Hi Campbell,

> Hi Charles, your mail mostly covers installation issues which are
> important but not directly related to extensions.
> Since we want users to be able to add scripts weather we have some
> concept of an extension or not.

Implementation-wise they might not be, but from a user-centric view 
installation is THE spot where you end up getting the most headache and support 
requests.  I sell a commercial plugin through FUNHouse Interactive (a company 
with a friend) and in beta testing the original version, the thing that threw 
people off more than anything else was just getting the script copied into the 
right place.

Anyway I don't want to pull the conversation too far off-topic, but management 
of locations is *crucial* to helping non-technical users work with extensions / 
scripts.

> Script dirs being accessible is more an platform issue, I think we
> should have some script installer in 2.5x since Mac especially makes
> this very tricky.

An installer is a bit much, no?

Not to mention, the installers would be a quagmire on each platform.  On Mac, 
I'd never want a user installing extensions into the App bundle (nor should 
they have permissions to do so), and Vista locks down a lot of directories (and 
often won't let you write to folders you own... grumble).  A single spot, 
perhaps one user-selectable, where people could drop in zip bundles or single 
scripts (or even copy in whole folders) would circumvent all of those issues.  
Plus, it'd save on coding an installer for each platform. :)
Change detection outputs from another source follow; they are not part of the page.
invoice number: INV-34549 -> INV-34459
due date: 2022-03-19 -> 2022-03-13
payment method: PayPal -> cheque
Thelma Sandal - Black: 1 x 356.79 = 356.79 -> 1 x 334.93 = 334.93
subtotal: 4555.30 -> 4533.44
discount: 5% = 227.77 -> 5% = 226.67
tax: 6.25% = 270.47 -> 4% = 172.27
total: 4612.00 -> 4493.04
> A script installer could easily extract a zip package into the extras dir too.

Can't Python add a zip file to its system path like it would a regular folder?  
Most users aren't going to want to modify Extensions -- they'll just want to 
plug and play.  Looking at the code would be a power user feature, and power 
users can unzip the bundles themselves. :)
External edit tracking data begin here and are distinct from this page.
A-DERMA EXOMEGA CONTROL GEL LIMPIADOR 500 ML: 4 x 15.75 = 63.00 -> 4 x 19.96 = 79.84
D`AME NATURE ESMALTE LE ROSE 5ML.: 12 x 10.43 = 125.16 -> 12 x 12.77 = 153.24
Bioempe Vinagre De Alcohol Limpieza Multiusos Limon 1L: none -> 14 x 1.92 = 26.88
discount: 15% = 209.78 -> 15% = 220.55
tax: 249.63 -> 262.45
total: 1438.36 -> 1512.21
> Rather not deal with extensions like dependencies of a linux package
> manager or something like this, if you like to add Gears often you can
> enable the gears script for eg. Will keep in mind that these problems
> may occur but also would like to keep this more as a way to add/remove
> functions from the interface rather then manage configurations of
> tools that might/might not be installed.

At some point they may require that level of corralling, though.  If I send a 
series of Blends off to an external renderfarm and someone forgot to send along 
one of the Extensions, Blender should complain and error out with the name of 
the node and the script that is missing.

I'm assuming that you'll be making Extensions keep a list of what they've 
registered -- functions, menus, panels, object types, and so on -- so that when 
they're unloaded all those things go with them.  (Perhaps in the __init__.py -- 
there could be tags like the ones in scripts in 2.49? Or even a __bpyall__ = 
[...])  That info could be saved for dependent nodes with the Blend file, so 
that files sent out could give proper error reports.  This information could be 
registered through the system by subclassing an Extension class in the init and 
overloading Init() and Deinit() functions.

I don't think you'd want dependencies between Extension packages, though, like 
how linux works.  It'd be one level -- files require Extensions x, y, and z.

However, this kind of management *is* more about adding / removing functions 
than configuring tools.  Extensions that export would show up in the export 
menu; new constraints would show up in the Armature UIs, etc.  It'll seem like 
overkill for the smaller scripts but will allow much larger and more complex 
things to be written later.

Maybe this is also more complex than you were envisioning?  If there are no 
Extensions then it'd be a simple directory walk in the scripts folder, I guess. 
 Then again, a directory walk could examine files for tags like 2.49 did, and 
if it finds a #BPYEXTENSION or something in the first line it could treat the 
file differently.

This is all just my opinion, you know.  Since I won't be coding the feature, 
that and testing are all I can offer. :)  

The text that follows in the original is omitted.